> **Task**:
Copy out each line of the data that contains "none".

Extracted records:
-.-.-

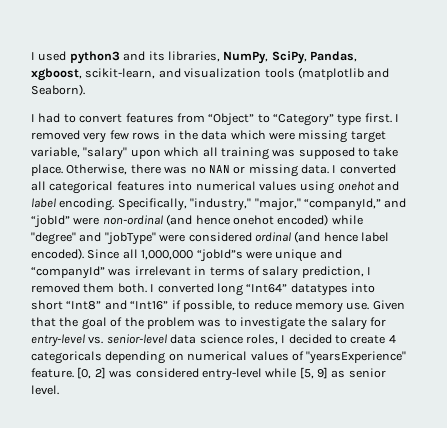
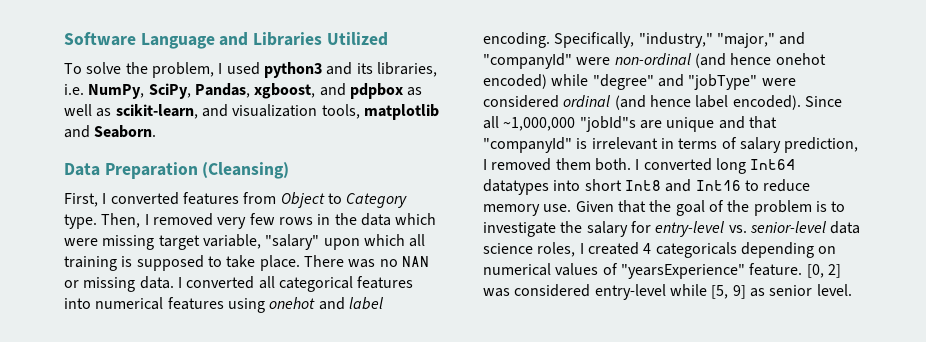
(31, 56) none -> [64,32,388,49] [64,62,214,78] Software Language and Libraries Utilized // To solve the problem,
(220, 56) none -> [64,84,84,95] i.e.
[85,67,390,80] [31,84,85,96] [31,113,392,126] scikit-learn, and visualization tools (matplotlib and Seaborn). // I had to convert features from “Object” to “Category” type first. -> [319,83,423,99] [64,104,439,120] [64,125,157,138] [64,162,290,179] [64,192,408,208] [64,213,141,229] and pdpbox as well as scikit-learn, and visualization tools, matplotlib and Seaborn. // Data Preparation (Cleansing) // First, I converted features from Object to Category type. Then,
[272,149,296,157] was -> [121,256,133,267] is
[66,164,161,175] Otherwise, there -> [303,255,344,267] There
[258,181,297,191] values -> [167,297,224,310] features
[303,198,407,211] [31,215,70,228] “companyId,” and “jobId” -> [779,32,806,45] [483,53,572,69] and "companyId"
[141,249,342,262] [31,266,132,279] 1,000,000 “jobId”s were unique and “companyId” was -> [503,116,777,132] [483,137,588,153] ~1,000,000 "jobId"s are unique and that "companyId" is
[246,284,288,293] “Int64” -> [750,159,796,170] Int64
[66,300,235,312] “Int8” and “Int16” if possible, -> [624,179,741,192] Int8 and Int16
[198,319,222,327] was -> [815,201,827,212] is
[288,334,386,344] decided to create -> [587,242,639,255] created

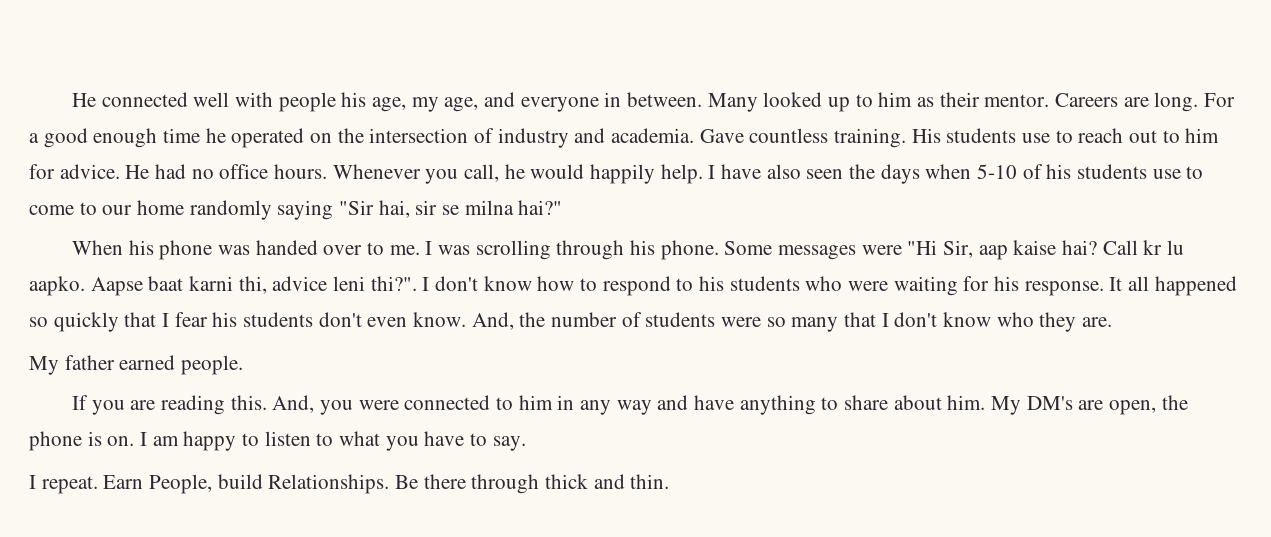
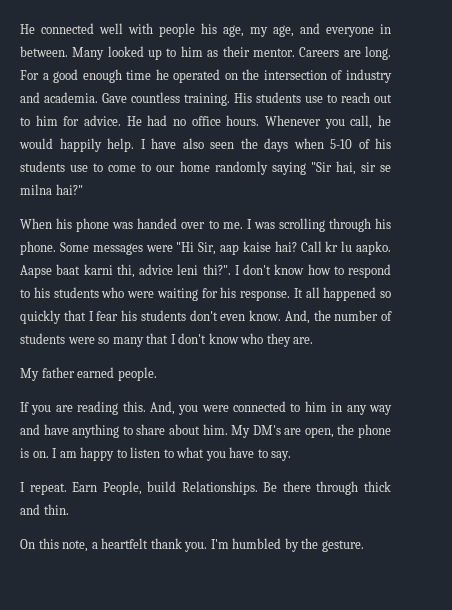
(670, 481) none -> [20,538,364,552] // On this note, a heartfelt thank you. I'm humbled by the gesture.

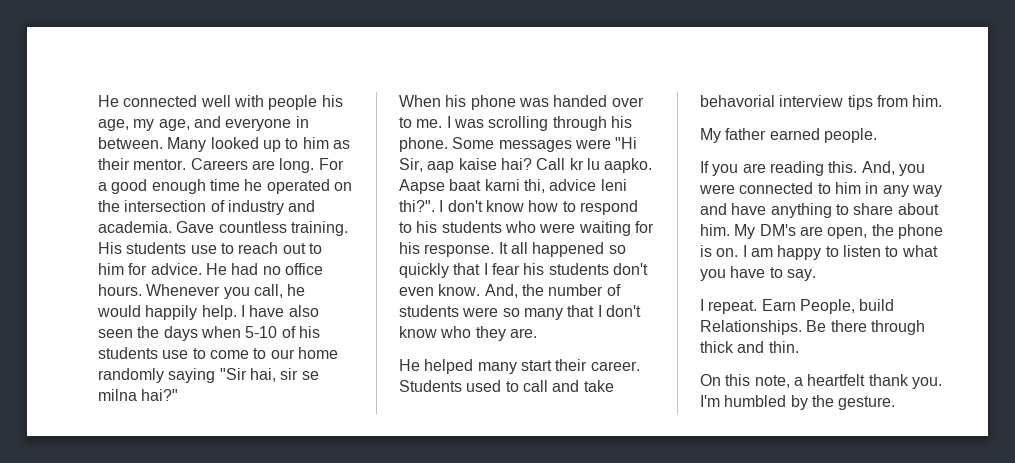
(314, 340) none -> [399,359,640,374] [399,380,614,392] [700,95,943,110] // He helped many start their career. Students used to call and take behavorial interview tips from him.

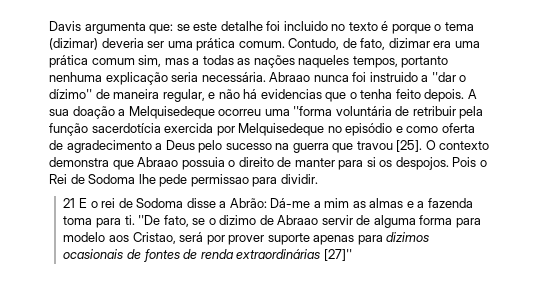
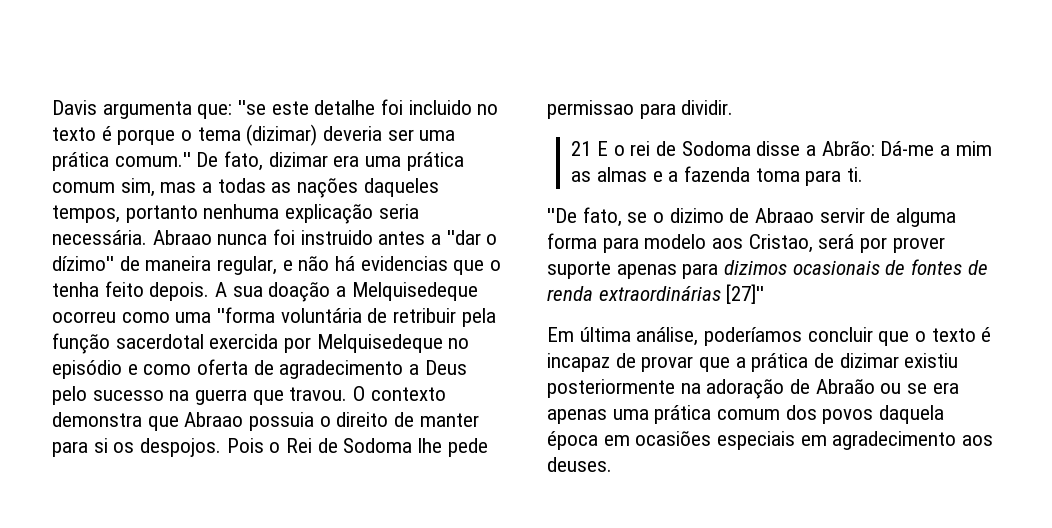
[176,24,190,31] se -> [238,100,267,115] ''se
[238,38,357,50] comum. Contudo, de -> [114,152,219,167] comum.'' De
[298,55,350,68] naqueles -> [363,178,439,197] daqueles
(418, 77) none -> [378,231,426,245] antes
(262, 112) none -> [121,312,170,323] como
[91,123,161,133] sacerdotícia -> [115,334,204,349] sacerdotal
[356,140,423,152] travou [25]. -> [289,387,348,401] travou.
(135, 220) none -> (863, 174) //
(352, 255) none -> [547,327,992,346] [547,353,959,372] [547,379,959,399] [547,405,945,424] [547,431,994,450] [547,457,612,472] // Em última análise, poderíamos concluir que o texto é incapaz de provar que a prática de dizimar existiu posteriormente na adoração de Abraão ou se era apenas uma prática comum dos povos daquela época em ocasiões especiais em agradecimento aos deuses.

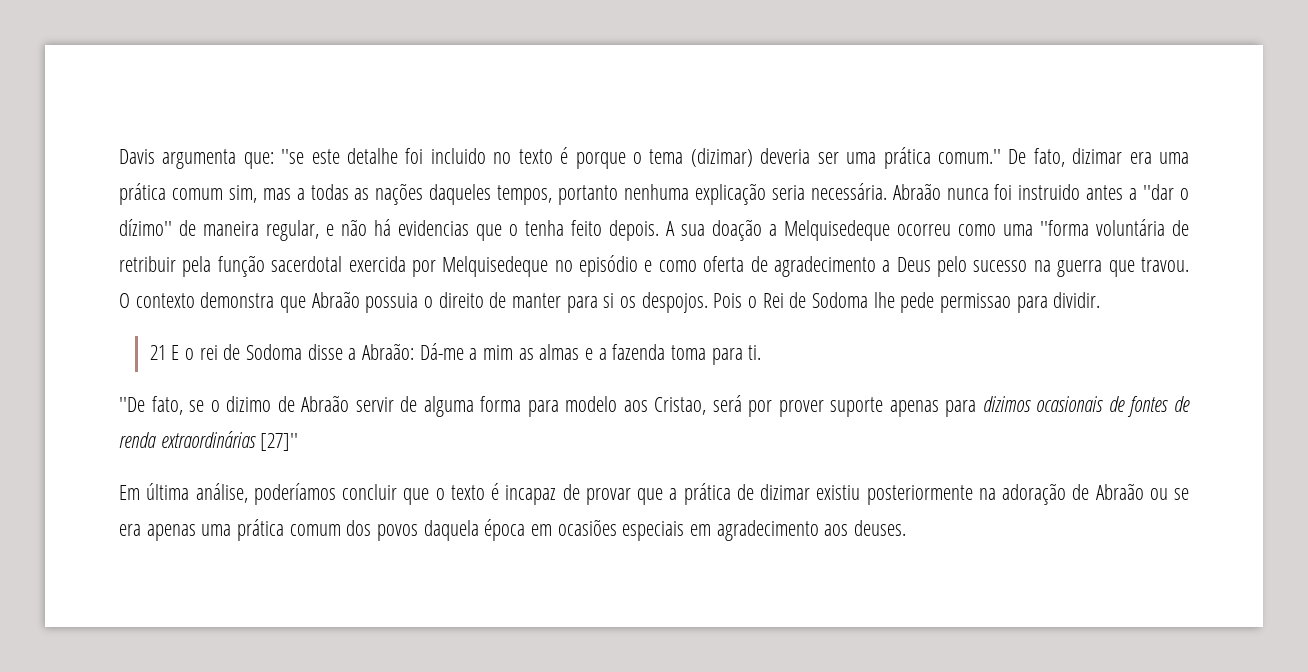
[152,230,212,245] Abraao -> [892,183,941,200] Abraão
[184,412,244,427] Abraao -> [311,291,360,308] Abraão
[821,141,875,156] Abrão: -> [362,343,415,360] Abraão:
[755,208,815,223] Abraao -> [301,395,350,412] Abraão

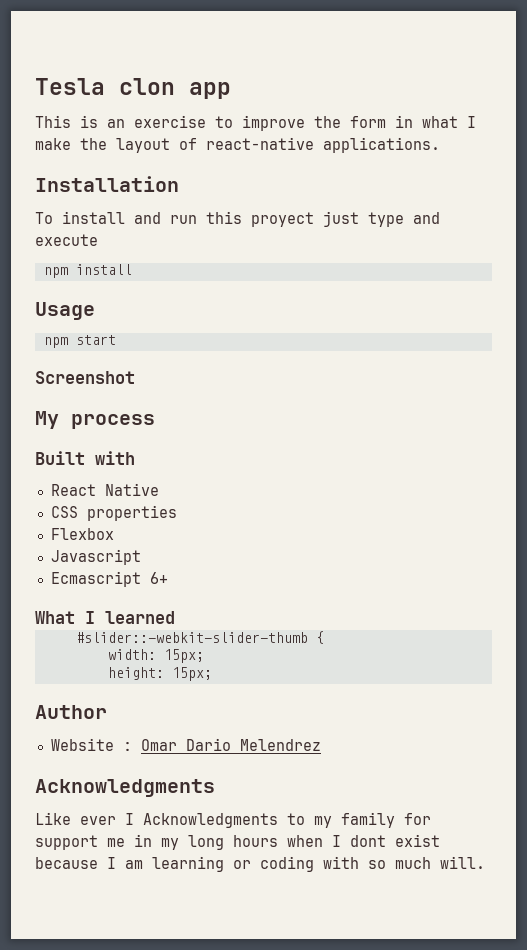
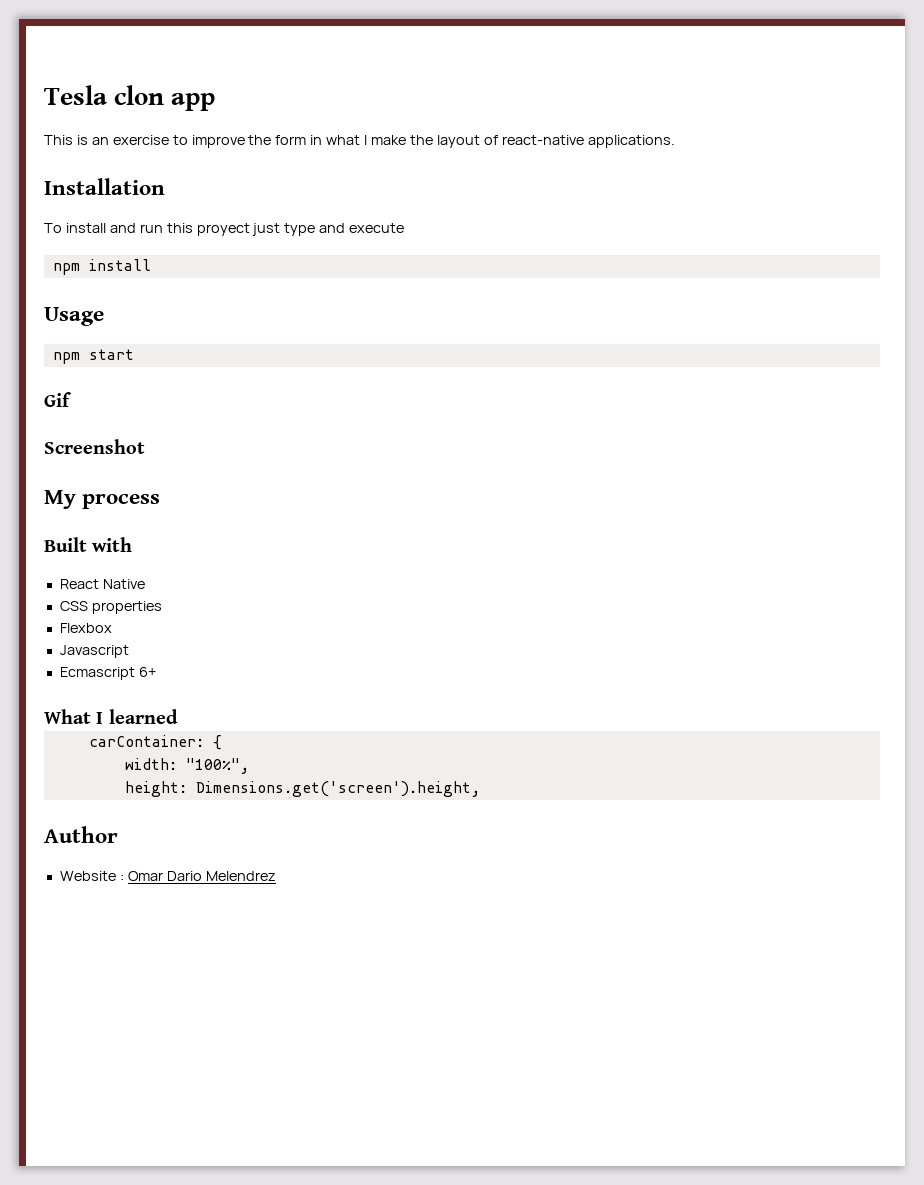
(116, 340) none -> [44,392,71,407] // Gif
[75,632,308,643] #slider::-webkit-slider-thumb -> [88,735,204,747] carContainer:
[163,649,204,663] 15px; -> [185,758,249,774] "100%",
[171,667,212,681] 15px; -> [195,781,480,797] Dimensions.get('screen').height,
[35,779,215,797] [35,812,431,828] [35,834,440,850] [35,856,485,872] // Acknowledgments // Like ever I Acknowledgments to my family for support me in my long hours when I dont exist because I am learning or coding with so much will. -> (276, 876) none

-.-.-

> **Expected answer**:
(31, 56) none -> [64,32,388,49] [64,62,214,78] Software Language and Libraries Utilized // To solve the problem,
(220, 56) none -> [64,84,84,95] i.e.
(670, 481) none -> [20,538,364,552] // On this note, a heartfelt thank you. I'm humbled by the gesture.
(314, 340) none -> [399,359,640,374] [399,380,614,392] [700,95,943,110] // He helped many start their career. Students used to call and take behavorial interview tips from him.
(418, 77) none -> [378,231,426,245] antes
(262, 112) none -> [121,312,170,323] como
(135, 220) none -> (863, 174) //
(352, 255) none -> [547,327,992,346] [547,353,959,372] [547,379,959,399] [547,405,945,424] [547,431,994,450] [547,457,612,472] // Em última análise, poderíamos concluir que o texto é incapaz de provar que a prática de dizimar existiu posteriormente na adoração de Abraão ou se era apenas uma prática comum dos povos daquela época em ocasiões especiais em agradecimento aos deuses.
(116, 340) none -> [44,392,71,407] // Gif
[35,779,215,797] [35,812,431,828] [35,834,440,850] [35,856,485,872] // Acknowledgments // Like ever I Acknowledgments to my family for support me in my long hours when I dont exist because I am learning or coding with so much will. -> (276, 876) none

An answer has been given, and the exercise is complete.